Sun, 21 Nov 2004

Trim the fat the old-fashioned way

The day after the second day of the post-fasting month holiday of Idul Fitri, I was already bored. So I did what other city folks do when they have a full week's vacation on their hands.

I went to a mall.

Sad, I know. But anything other than another hour of an E! Celebrity Yearbook special sounds good enough. At the mall, my weight-conscious pal and I were confronted by the fact that Jakartans, and probably other big city dwellers, are getting, well, larger. Much, much larger.

I read somewhere that one of the reasons foreigners like Michael Moore so much is that, other than the Bush bashing, he's so predictably American -- that baseball cap probably came at birth and he's fat.

Aside from America's stick-thin socialites and most movie stars, people the world over view Americans as huge. And not without reason; the obesity rate there is staggering. Sadly, the world is catching up.

Recent studies confirm that Europeans are getting fatter and the obesity rate among Beijing kids is at a record high. It is easy to point a finger at fast food (fat food, more like it). After all, it is of course no coincidence that waistlines have started expanding as fast food outlets sprout in every corner of the globe like fungus during the wet season.

A lot has been reported on the bad side effects of fast food. Several years ago, America was rocked by the book Fast Food Nation by Eric Schlosser. This year, people are buzzing about the documentary Supersize Me.

Most people know about the horrors of fast food, but they still eat it -- gorge is sometimes a more appropriate term -- anyway.
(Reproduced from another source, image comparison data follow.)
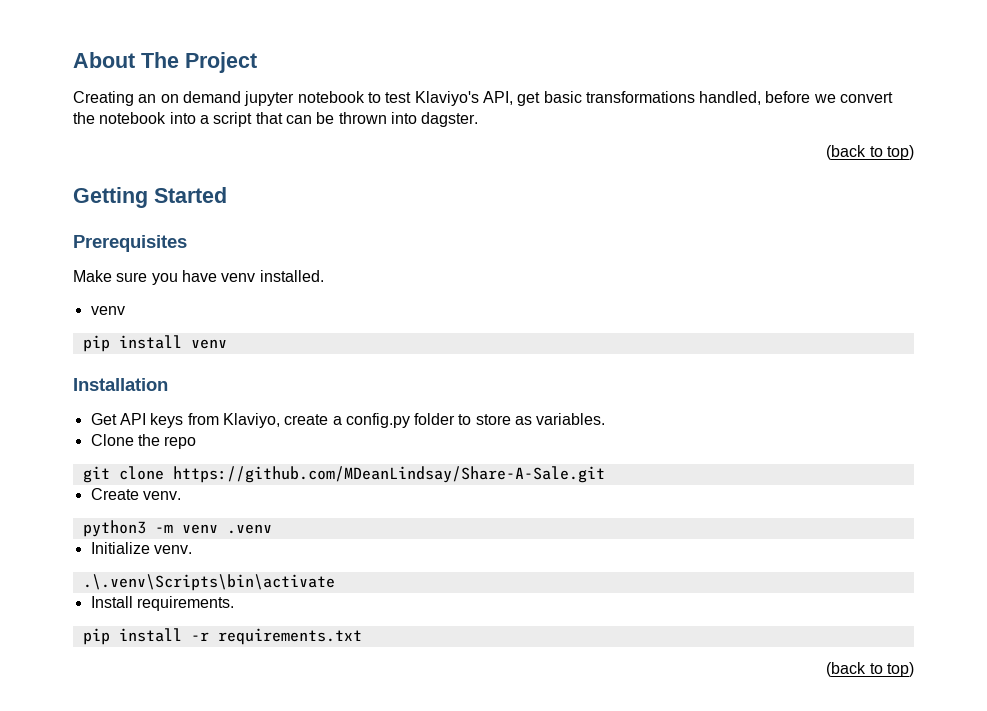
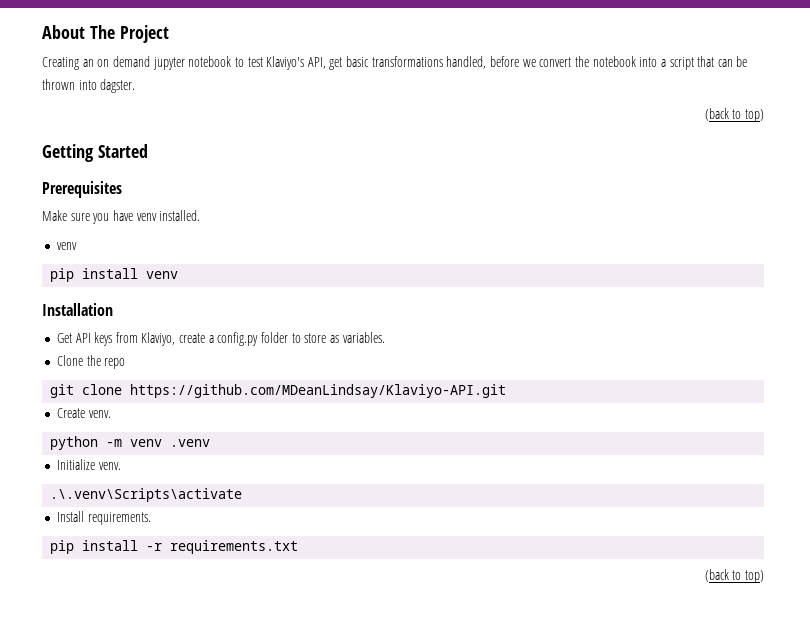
- git clone https://github.com/MDeanLindsay/Share-A-Sale.git
+ git clone https://github.com/MDeanLindsay/Klaviyo-API.git
- python3 -m venv .venv
+ python -m venv .venv
- .\.venv\Scripts\bin\activate
+ .\.venv\Scripts\activate

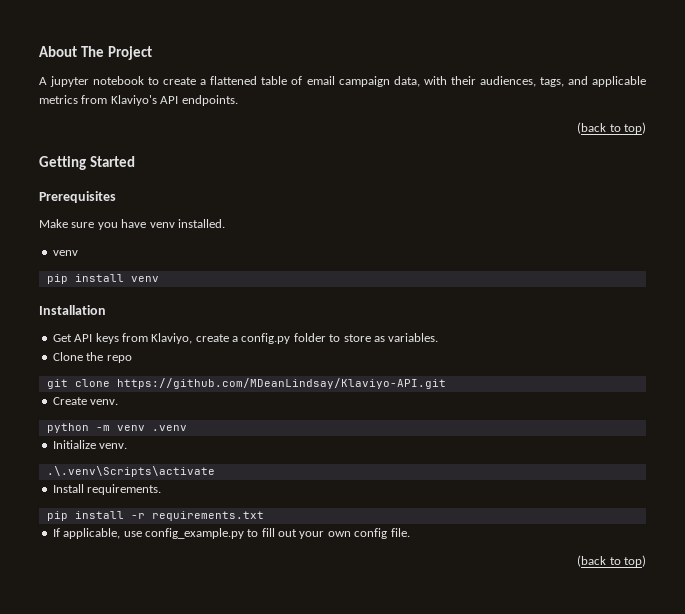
- Creating an on demand jupyter notebook to test Klaviyo's API, get basic transformations handled, before we convert the notebook into a script that can be thrown into dagster.
+ A jupyter notebook to create a flattened table of email campaign data, with their audiences, tags, and applicable metrics from Klaviyo's API endpoints.
+ If applicable, use config_example.py to fill out your own config file.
Which brings us to the real culprits in why we tip the scale: greediness and laziness.

Growing affluence means one can afford more luxuries in life, including that extra helping of rich, moist, chocolate cake with smooth vanilla buttercream frosting. But since the world has regained a new kind of sensitivity, it is more politically correct to say "overweight" rather than "fat", "have a hearty appetite" than "he/she is a pig".

It is kinder to the ears but less so to the arteries.

A friend who had gained at least 20 kgs in six years often complains about her weight and deteriorating health. But consider this: I spent two hours at lunch with her and in that time, she polished off a bowl of chicken noodles, half a serving of wontons covered in chili oil, three cream puffs, one scoop of chocolate ice cream, three chocolate bars and some sweets.

She also preferred the elevator than the escalator because the escalators because "less walking is needed." Oh, she also has cheeseburgers delivered to her home every day for lunch.

People always say that they eat fast food because they lack the time to cook fresh, wholesome food. But then they spend hours glued to the TV watching the latest reality show. In Asia, there is still an abundance of cheap restaurants for take-away, not to mention the maid who will dutifully whip up lunch and/or dinner so you don't have to lift a finger or break a sweat in the kitchen.

To top it all off, the only exercise most people do is sitting on a desk all day typing (or pretending to be), or flicking the remote for hours at home.

After the pounds start to pile on in all the wrong places, a new kind of hell breaks loose. I'll give you a hint, it's the dirty four letter word. Diet.

Some go to slimming clinics or resort to acupuncture. Some shun rice and only eat boiled vegetables for days. But unless you are a vegetarian or were a goat in your past life, most likely you will never survive this diet and seek some solace in the thickest, juiciest steak by the second week.

Browse through any women's magazine and you will see so many types of diet: food combining, Atkins, South Beach, Zone, macrobiotic, raw food, the whole lot. Do they really work? For a while, maybe.

A few months ago, almost everybody in my office bought tins of Chinese slimming tea because a colleague purportedly lost 13 kgs in the course of a month by drinking it. It turns out the slimming tea was really a laxative. The fad died after nobody really got to their desired weight.

It was not surprising since everybody kept on their usual diet of high calorie food. When it comes to losing weight, when it seems to good to be true, it usually is.

So if you're really desperate to lose weight, the old- fashioned way is still the best way. Get your butt off that couch and start exercising. Eat a moderate amount of food. And just as you make time for your daily dose of The Apprentice, make time to cook your own food. The heat from the kitchen will put you off from stuffing yourself anyway, so that's another good reason.

Easier said than done? At least it's easier than trying to fit into that favorite pair of jeans!